**EXERCISE INPUT**.
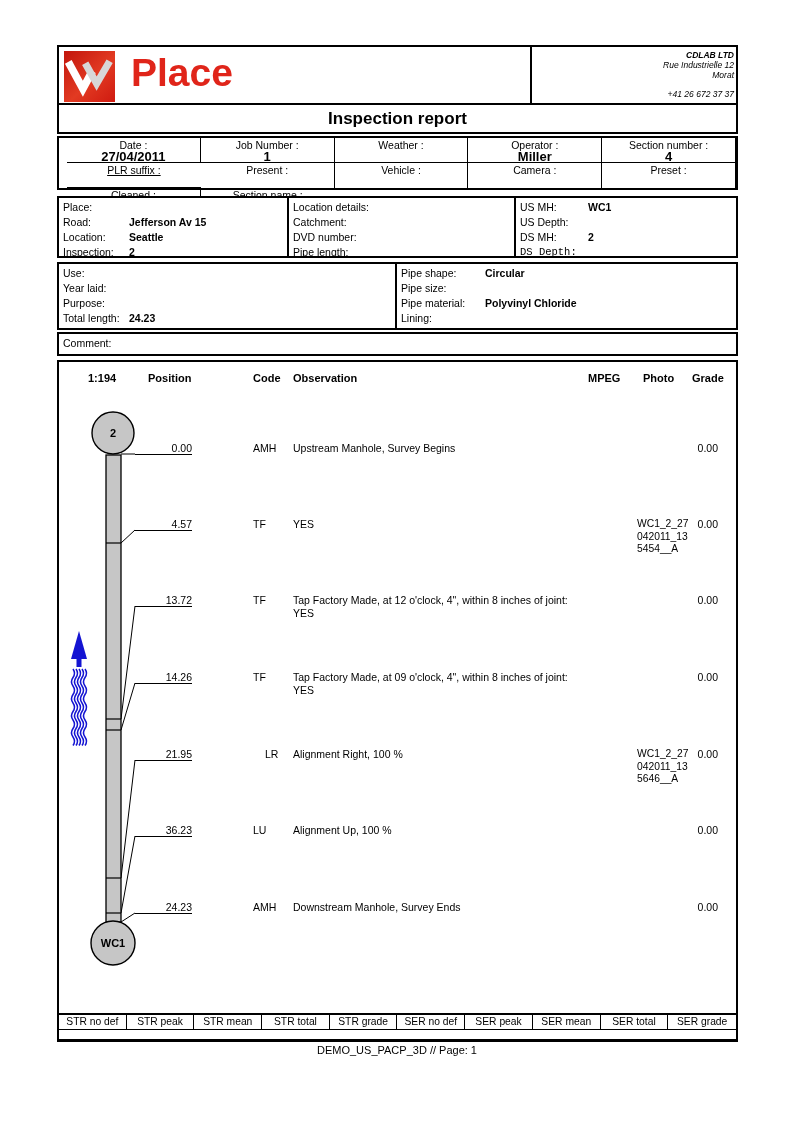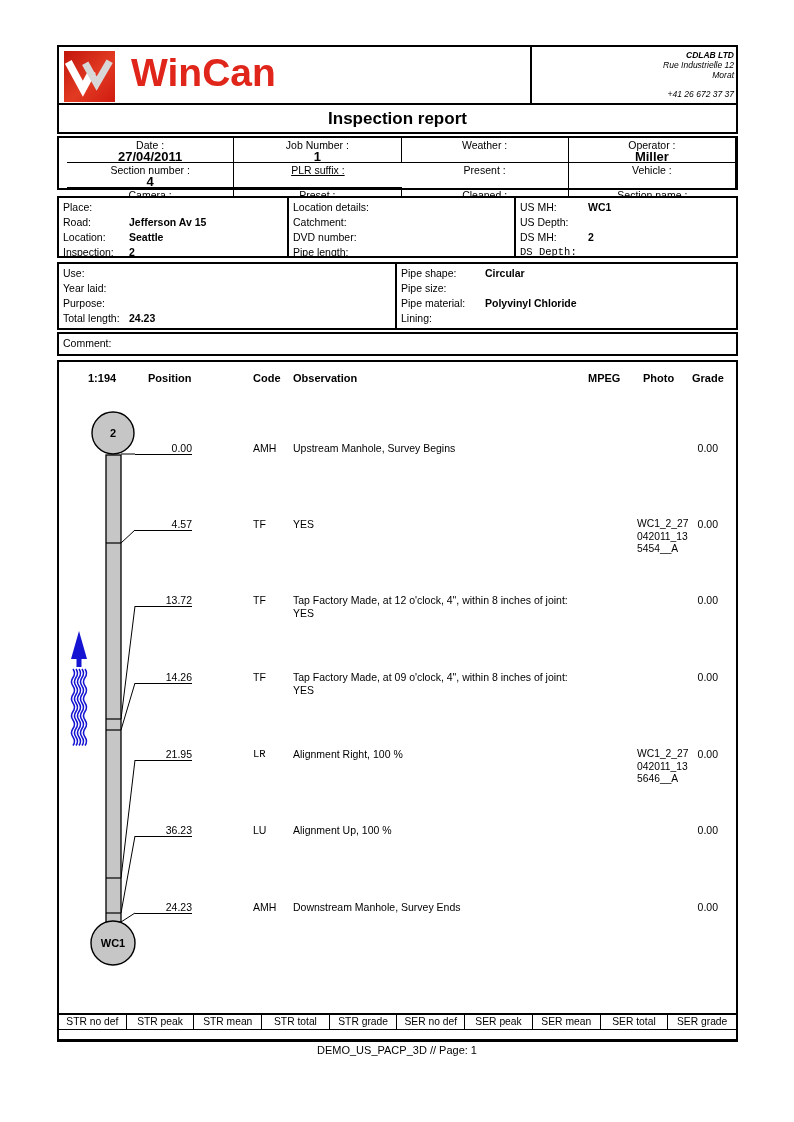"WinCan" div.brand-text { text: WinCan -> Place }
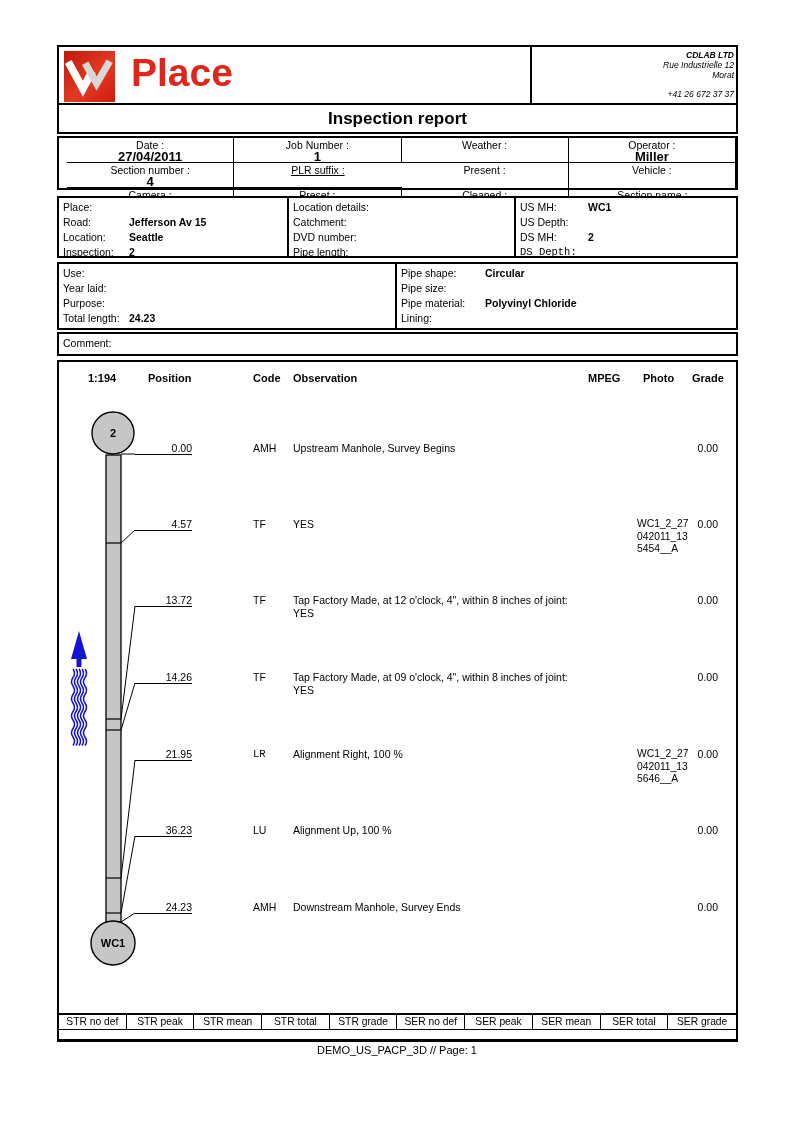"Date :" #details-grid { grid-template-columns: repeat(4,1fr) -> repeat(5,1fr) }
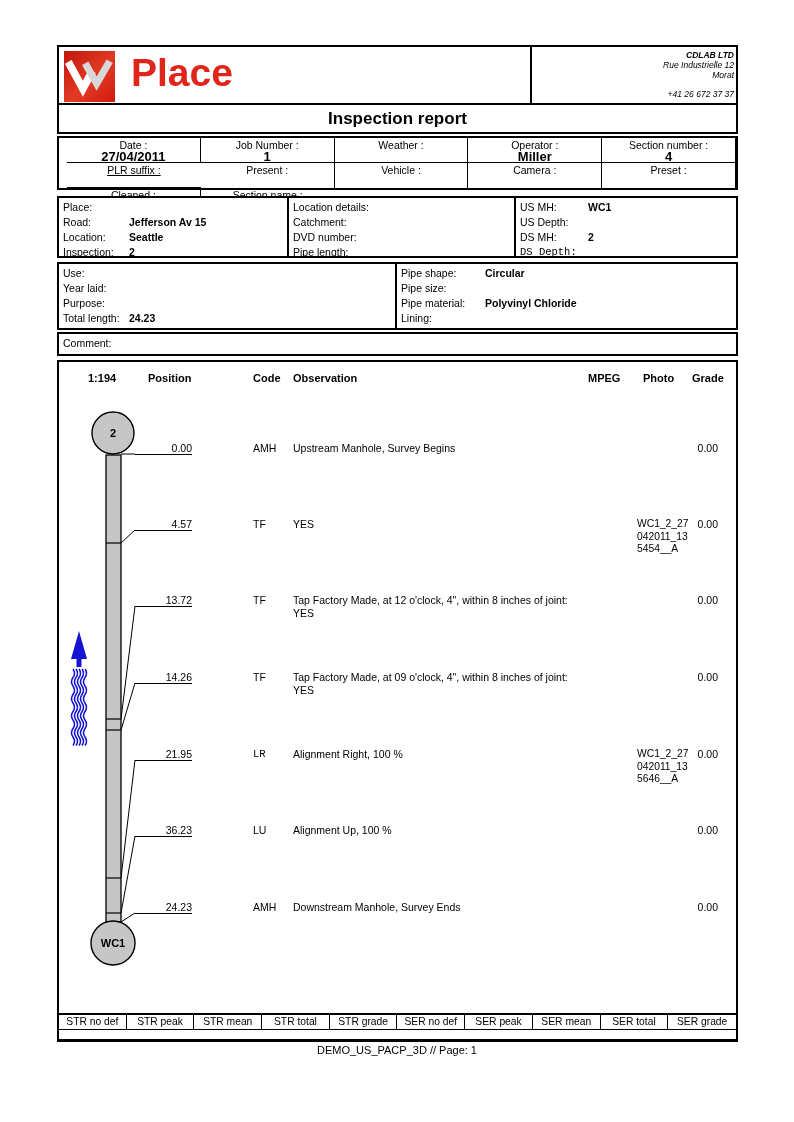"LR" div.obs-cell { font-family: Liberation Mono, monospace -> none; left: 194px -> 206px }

...

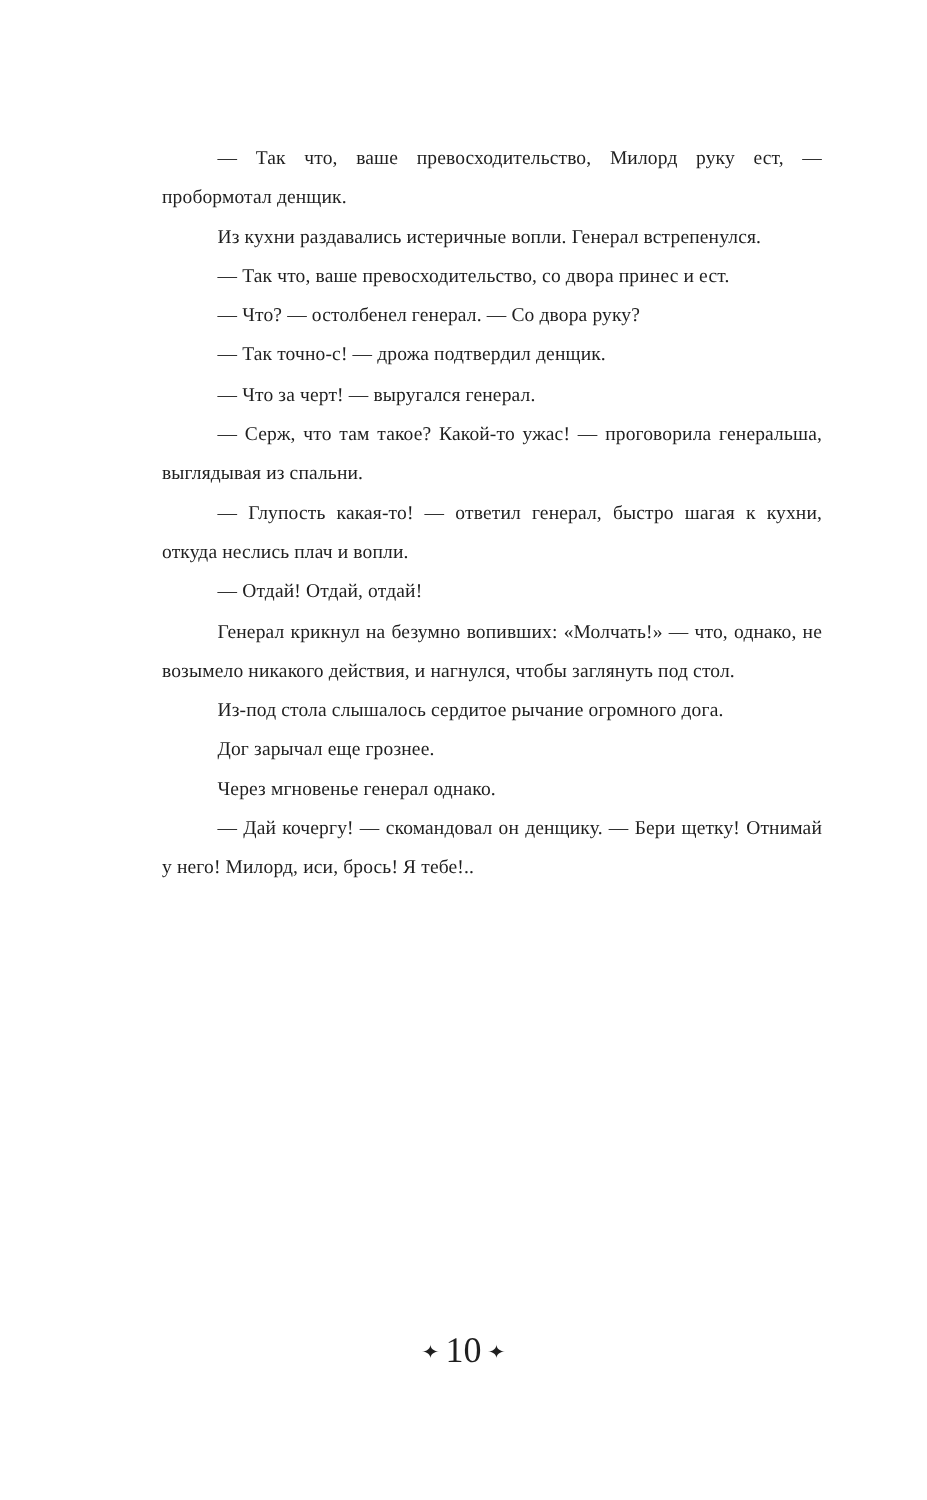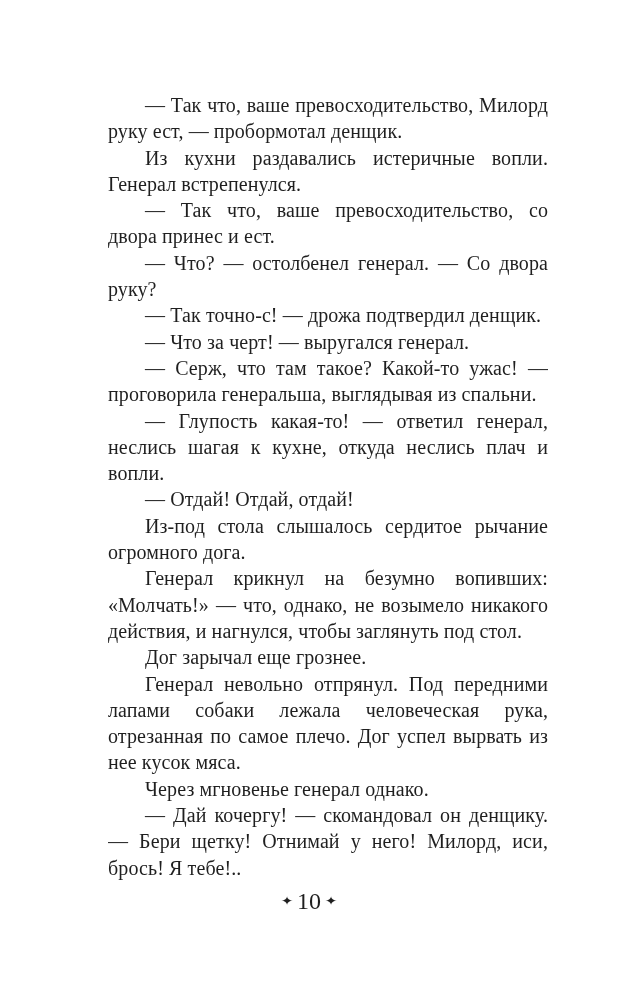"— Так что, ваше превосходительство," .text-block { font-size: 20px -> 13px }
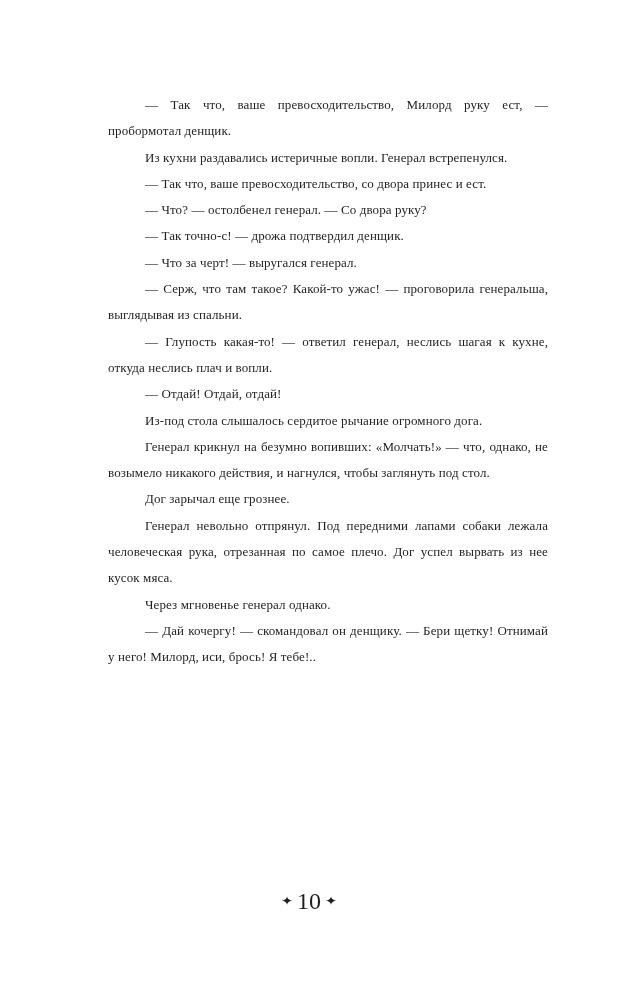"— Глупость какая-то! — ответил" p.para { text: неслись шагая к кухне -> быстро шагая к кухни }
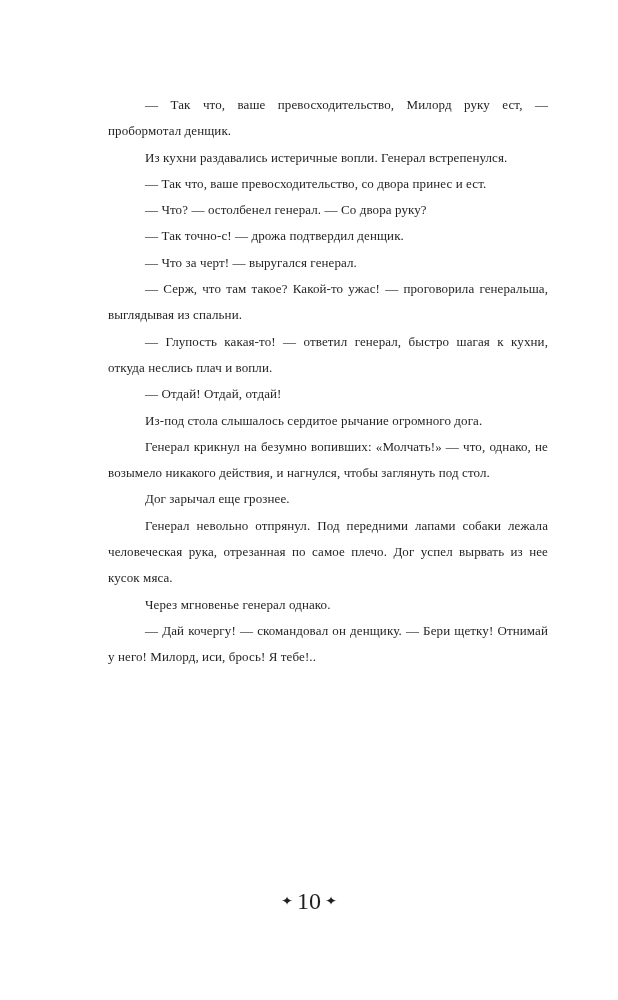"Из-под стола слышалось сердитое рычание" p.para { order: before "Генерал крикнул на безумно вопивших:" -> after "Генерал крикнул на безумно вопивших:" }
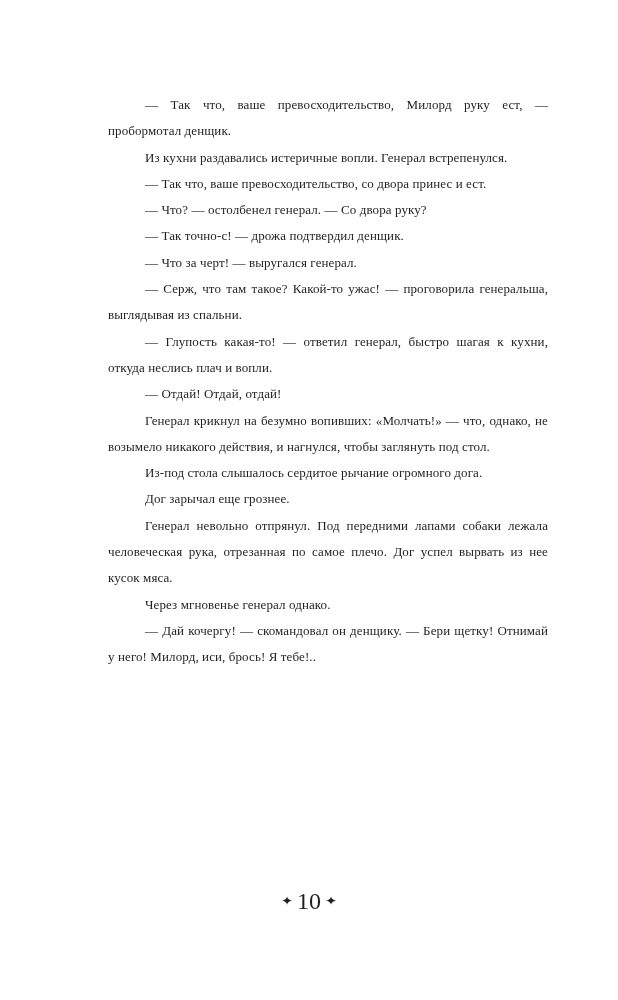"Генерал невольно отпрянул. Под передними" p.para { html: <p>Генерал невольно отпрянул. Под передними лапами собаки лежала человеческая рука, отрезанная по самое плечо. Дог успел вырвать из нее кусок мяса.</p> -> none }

**WHAT TO WORK ON**.
Above are some entries; copy exactly the lines from the line with "text: WinCan ->" through the line with "Liberation Mono, monospace", both included, but none of the pictures.

**TASK RESULT**.
"WinCan" div.brand-text { text: WinCan -> Place }
"Date :" #details-grid { grid-template-columns: repeat(4,1fr) -> repeat(5,1fr) }
"LR" div.obs-cell { font-family: Liberation Mono, monospace -> none; left: 194px -> 206px }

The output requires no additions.